# Anyone know about Peacocks?



## BackfourtyMI. (Sep 3, 2007)

We just got a couple peacocks but know nothing about them other than dh has wanted them for a long time. It is 2 males since the person that gave them to him had too many males birds for females they had. I do plan on trying to find a couple females. But for now I wanted to know what you feed them? They were feeding a game bird conditioner I think they said.

Also how hardy are they & what do they need for the winter.

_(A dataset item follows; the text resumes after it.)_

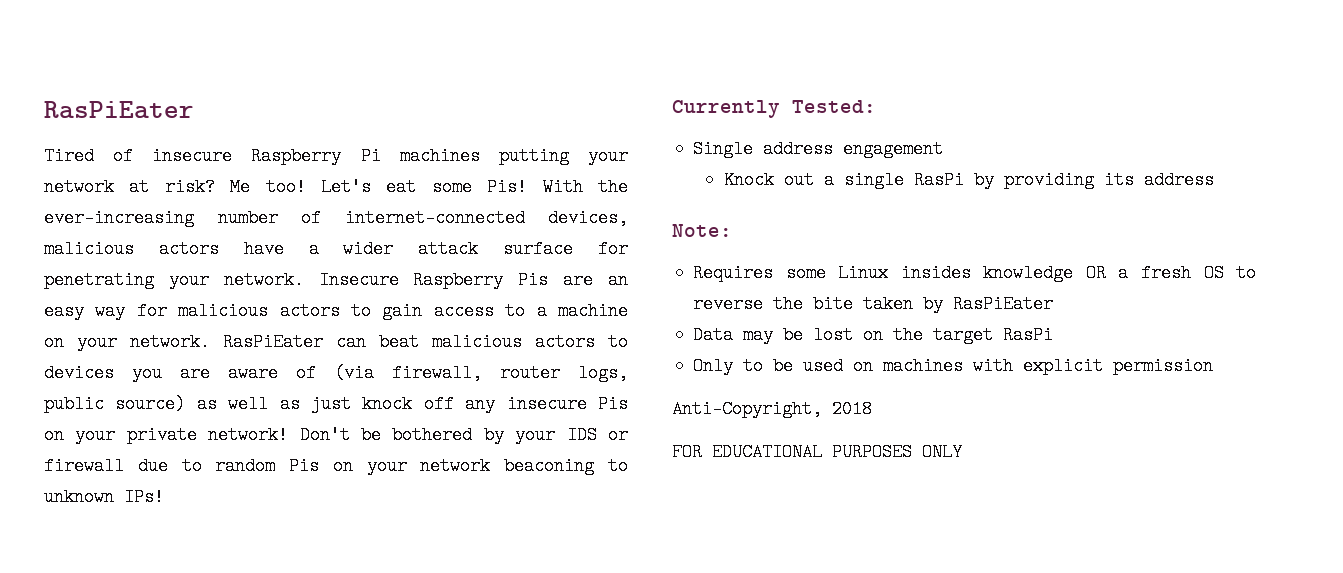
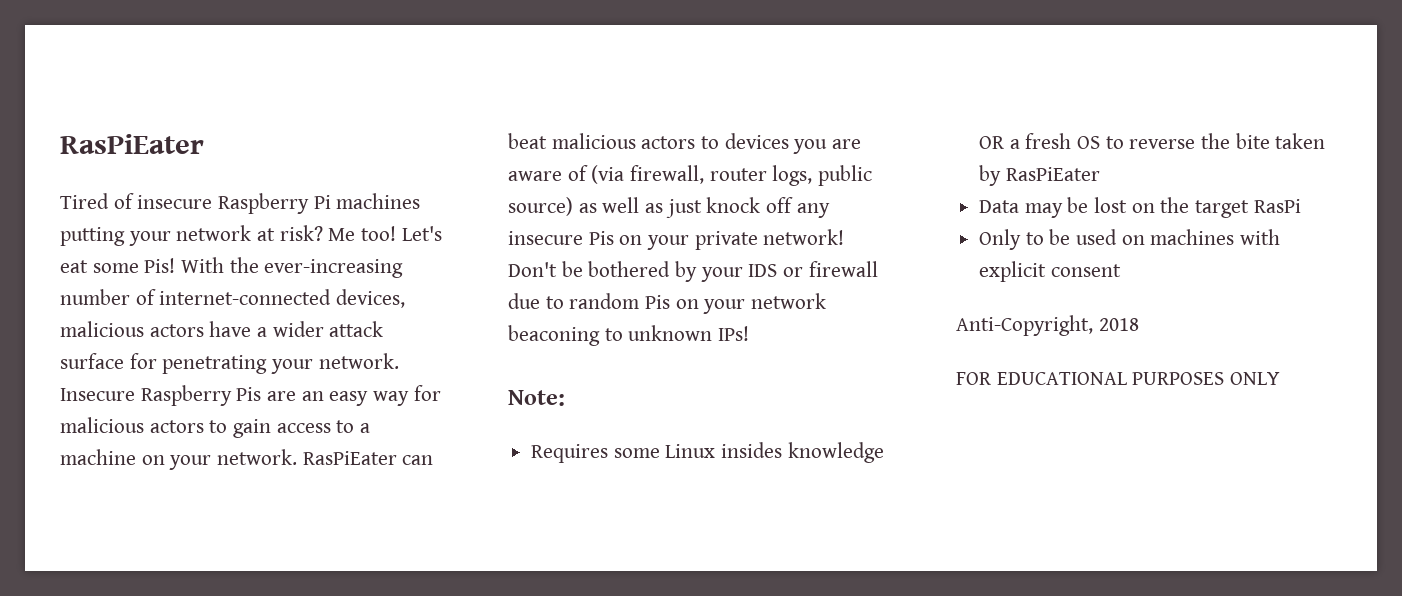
[672,100,876,118] [693,140,944,158] [723,171,1214,189] // Currently Tested: // Single address engagement // Knock out a single RasPi by providing its address -> (750, 333) none
[1113,357,1214,375] permission -> [1050,264,1121,277] consent

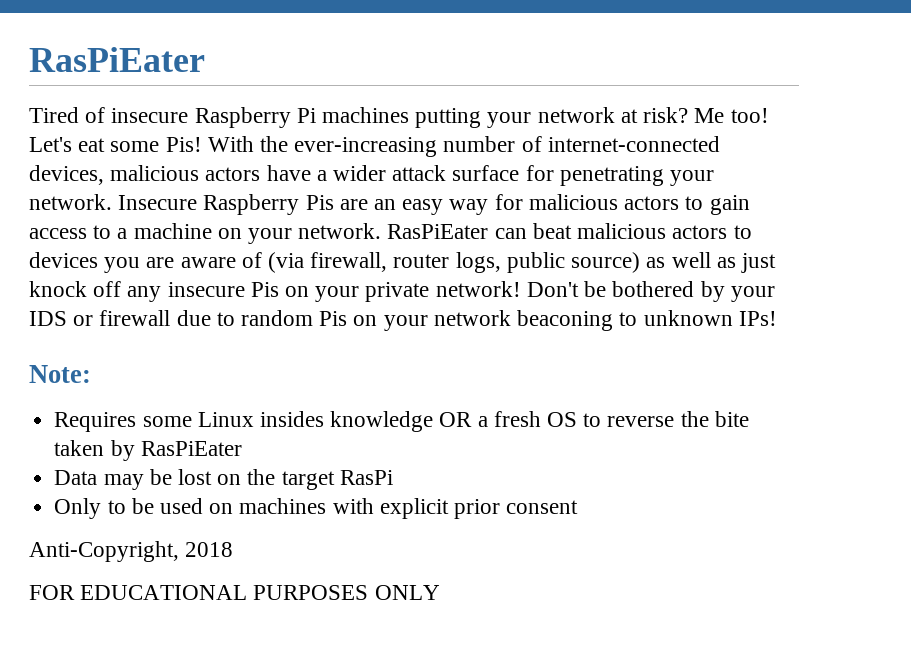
(1047, 271) none -> [453,499,500,519] prior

We are in Northern michigan & it gets pretty cold & lots of snow.

We have them penned right now & they said to keep them penned for a couple months before free ranging them especially without any females.
Not sure I'll find females before spring but I'll see.


----------



## Darren (May 10, 2002)

Do a little research on free ranging. Any I had escape never returned. I've also had strange peacocks show up. Your local feed store should sell game bird pellets.


----------



## oregon woodsmok (Dec 19, 2010)

All I know about peacocks is that they are noisy and they will roam over a large territory. They don't seem to get attached to their home or people.

Basically, they are giant rainbow pheasants, so probably a pheasant/ game bird food would be what works best.


----------



## BackfourtyMI. (Sep 3, 2007)

Thanks, I'll check at the feed store tomorrow to see what they have available But the game bird pellets should be easy to find.

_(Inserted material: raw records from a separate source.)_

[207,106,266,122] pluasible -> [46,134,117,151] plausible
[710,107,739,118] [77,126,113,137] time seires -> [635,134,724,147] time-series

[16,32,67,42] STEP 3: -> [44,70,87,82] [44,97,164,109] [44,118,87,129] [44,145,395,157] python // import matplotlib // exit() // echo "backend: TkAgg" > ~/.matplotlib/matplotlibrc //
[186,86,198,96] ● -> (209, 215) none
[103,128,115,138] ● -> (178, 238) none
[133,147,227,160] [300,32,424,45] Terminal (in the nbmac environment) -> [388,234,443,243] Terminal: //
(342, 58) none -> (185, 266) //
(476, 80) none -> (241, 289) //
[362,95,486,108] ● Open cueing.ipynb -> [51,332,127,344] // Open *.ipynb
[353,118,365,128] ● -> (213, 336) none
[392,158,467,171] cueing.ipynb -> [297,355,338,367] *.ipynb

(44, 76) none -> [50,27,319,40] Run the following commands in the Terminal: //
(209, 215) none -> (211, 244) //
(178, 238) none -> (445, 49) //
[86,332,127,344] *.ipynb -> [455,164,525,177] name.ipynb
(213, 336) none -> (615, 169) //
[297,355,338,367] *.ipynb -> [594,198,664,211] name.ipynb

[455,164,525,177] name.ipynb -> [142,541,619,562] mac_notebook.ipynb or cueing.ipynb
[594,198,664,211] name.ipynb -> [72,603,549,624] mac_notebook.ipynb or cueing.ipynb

The lady that gave us the peacocks free ranges hers, has had them since early spring she said & hers free range. She has 20 acres & they were staying pretty close to the house & barn.
We have 40 acres so that's quite a bit of space. I don't plan on turning them loose now, not until probably after winter if I have to keep them penned for a couple months & we'll be in the middle of winter by then anyways.
She said if you have females the males won't stray too far from them.

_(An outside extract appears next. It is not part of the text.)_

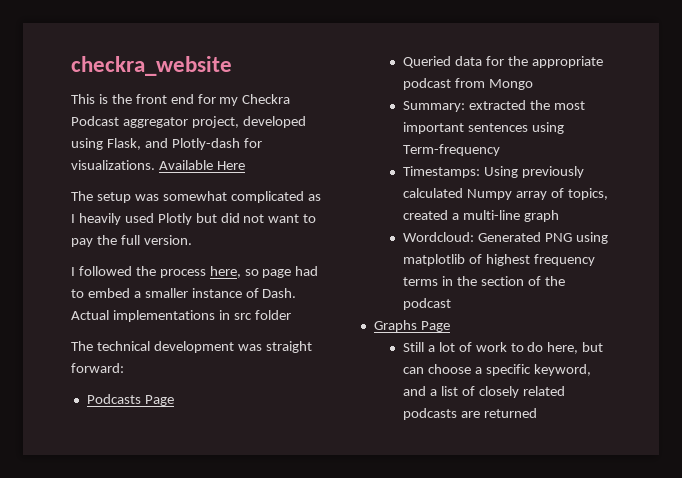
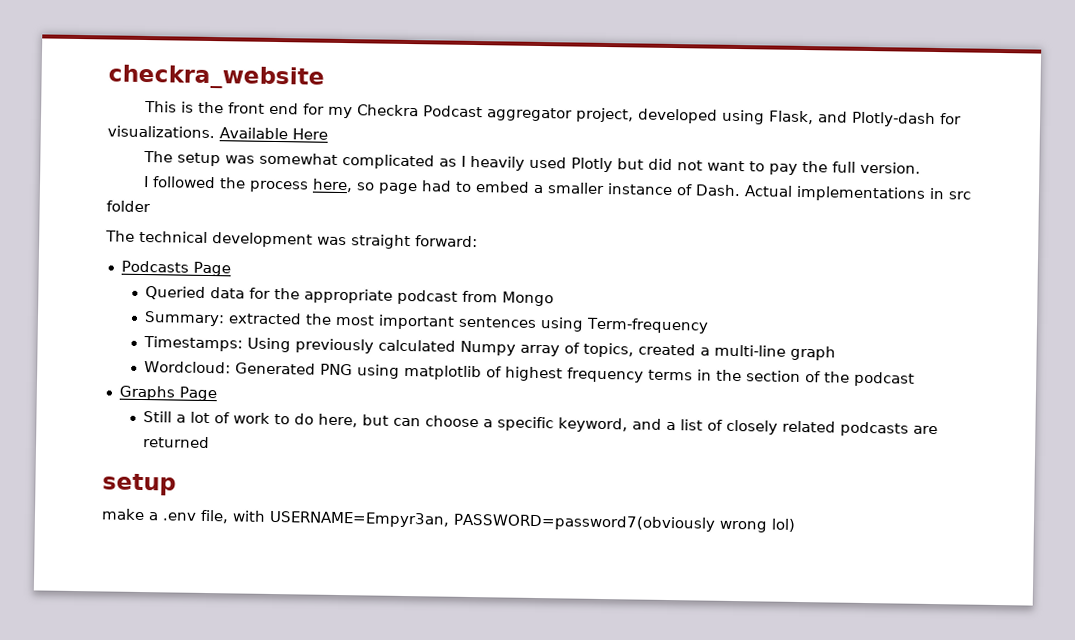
(537, 413) none -> [102,473,176,496] [101,508,796,533] // setup // make a .env file, with USERNAME=Empyr3an, PASSWORD=password7(obviously wrong lol)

I was also wondering how winter hardy they were?


----------



## Bearfootfarm (Jul 13, 2006)

Once you "free range" them, you may never see them again.

My neighbor had some and one was named "Traveller" since he seldom stayed at her home


----------



## BackfourtyMI. (Sep 3, 2007)

I've had other folks tell us that before but dh is determined he's going to eventually be able to free range them & the lady we got them free ranges hers without a problem so I don't think I'll change his mind. It's going to be awhile before that happens anyways but we'll see what spring brings. I'll have to update later.


----------



## MaddieLynn (Nov 23, 2011)

I did some research on them a while back and I *think* I remember that they don't do well in cold and need a warm barn. 

Google is your friend!


----------



## arnie (Apr 26, 2012)

They may stay if you keep empenned for a long time first then i'd only let 1 at a time out till they get used to the area , they will roost in the highest tree in one of the highest limbs they can fly like phesants ,they are less likly to stay if thete are dogs its better if they are younger they like whole grain if you can find pigeon grain .but mine ate chicken scratch when I had only 1 male he hung aroundwith the chickens flying up on the roof and roosting in a big tree I have no neabors for a mile when I had a pair they would not go into a barn or coop and though they did'nt fly off cyoutes ate em .they make a loud screaming call late in the evening and in the morning sometimes I think if they were raised around other poultry and livestock and people they are more likly to stay where they are if they are older not used to being with others the more likely they are to fly off .you could trim the feather off of there wings to ground them till they get accustomed to a new home


----------



## arnie (Apr 26, 2012)

As far as being cold hardy it snows and gets into single digets on occachion here in virginia and they handled it but in minisota cold they like turkeys andchickens would need protection


----------



## BackfourtyMI. (Sep 3, 2007)

So as long as they have shelter from the wind & snow that's enough? I don't want to have to use a heat lamp.


----------



## KSALguy (Feb 14, 2006)

if they are juviniles they will most likely stay put once let out, if they are adult males that have already had a territory then they most likely will NOT stay, when i started out i bought two first year males and they stayed put no problem, didnt have them cooped up but a couple days, they adapted really well and made our farm their territory, i bought three hens and sense my males were not mature and a friend that lived a mile down the road had mature adult males all the females left for her house, one female that ended up being on the bottom of the pecking order in that flock did come back, she stayed with my two young males and when they matured she hatched and raised several broods for me, twice i tried to bring in adult males once was an adult white and then an adult BlackShoulder, they both had to be penned up for the whole breeding season untill everyone went into molt and the hens were raising their broods, other wise the existing males would drive them off, 

another word of warning, peafowl LOVE their reflection and males will fight their reflection in any shiny object, and can do damage to cars, trucks, and sliding glass doors, they also walk all over cars and trucks parked in their normal loafing area and will scratch them up, 

as far as feed, any whole grain, poultry feed, game bird feed, cat food, dog food, etc, they are not picky eaters, just be sure the protien is high enough,


----------



## KSALguy (Feb 14, 2006)

also the India blue types are cold hardy, the Java Greens are not so much, my India Blues roosted up in the trees all year, even in ice and snow storms in KS, only came down into shelter durring the day to eat in the garage or barn,


----------



## BackfourtyMI. (Sep 3, 2007)

MaddieLynn said:


> I did some research on them a while back and I *think* I remember that they don't do well in cold and need a warm barn.
> 
> Google is your friend!


I just googled care for peafowl & it said they were pretty hardy, nothing really about shelter. It did say a roost of a 2 X 4 is better than a round perch so they can set on their feet to keep from getting frostbite.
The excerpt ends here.